What is needed>
Search the data below for "view"; list each line that holds it.
= Beginning of Section =
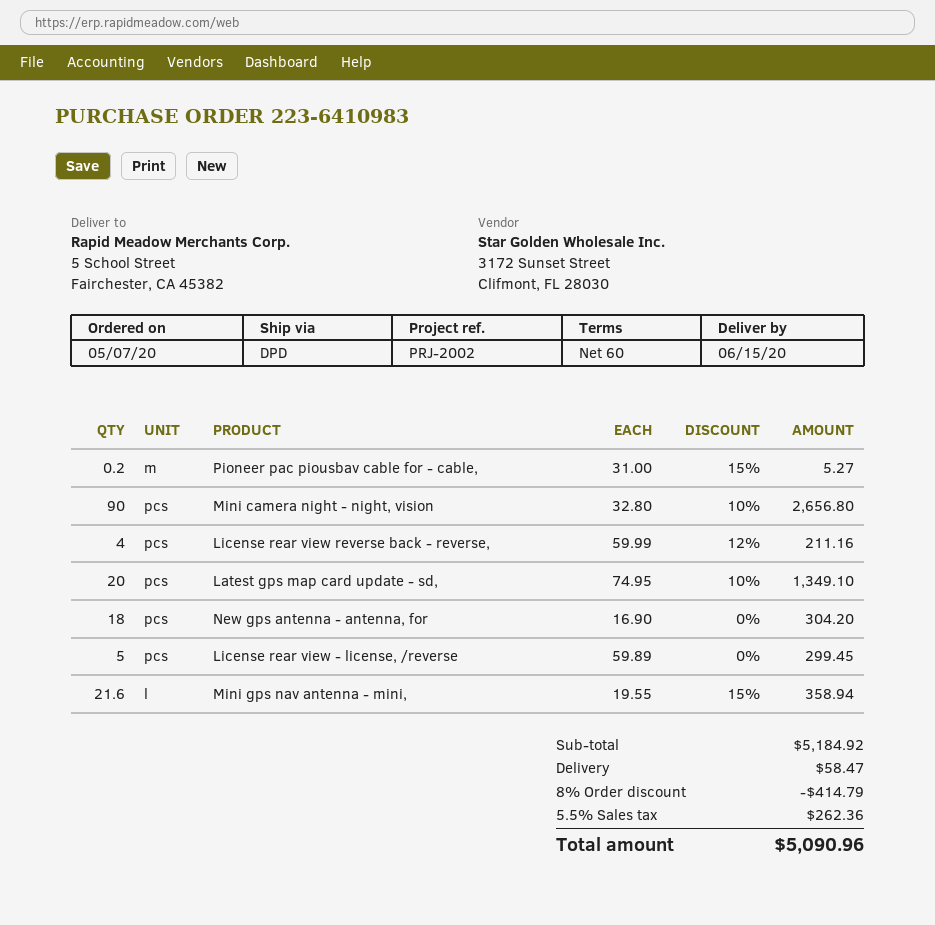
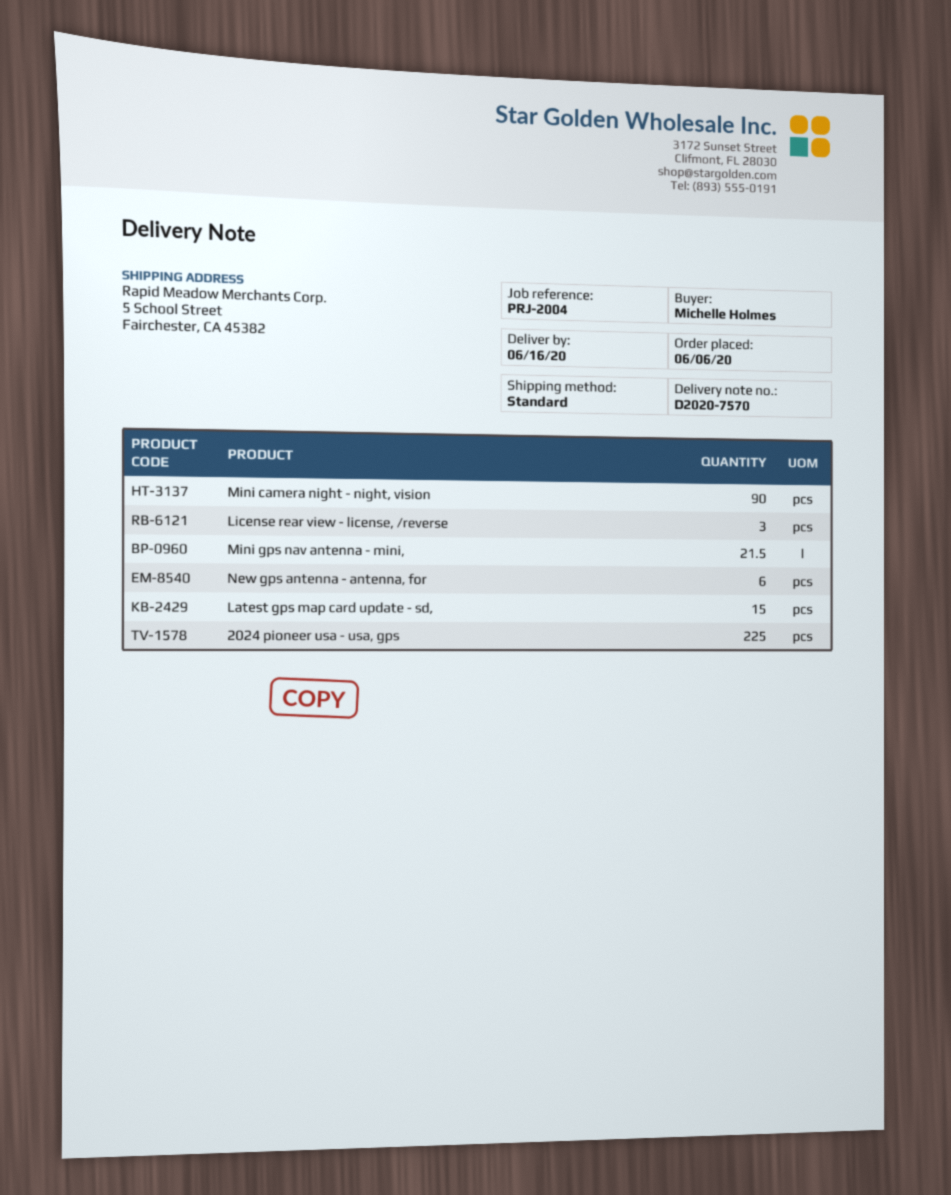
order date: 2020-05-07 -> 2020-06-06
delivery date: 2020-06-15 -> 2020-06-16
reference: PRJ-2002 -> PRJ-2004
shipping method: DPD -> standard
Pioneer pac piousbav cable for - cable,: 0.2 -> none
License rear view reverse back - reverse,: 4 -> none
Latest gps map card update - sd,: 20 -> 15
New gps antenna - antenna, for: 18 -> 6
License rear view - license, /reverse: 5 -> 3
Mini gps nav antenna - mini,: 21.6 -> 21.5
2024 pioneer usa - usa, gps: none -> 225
= End of Section =
Exercise solution>
License rear view reverse back - reverse,: 4 -> none
License rear view - license, /reverse: 5 -> 3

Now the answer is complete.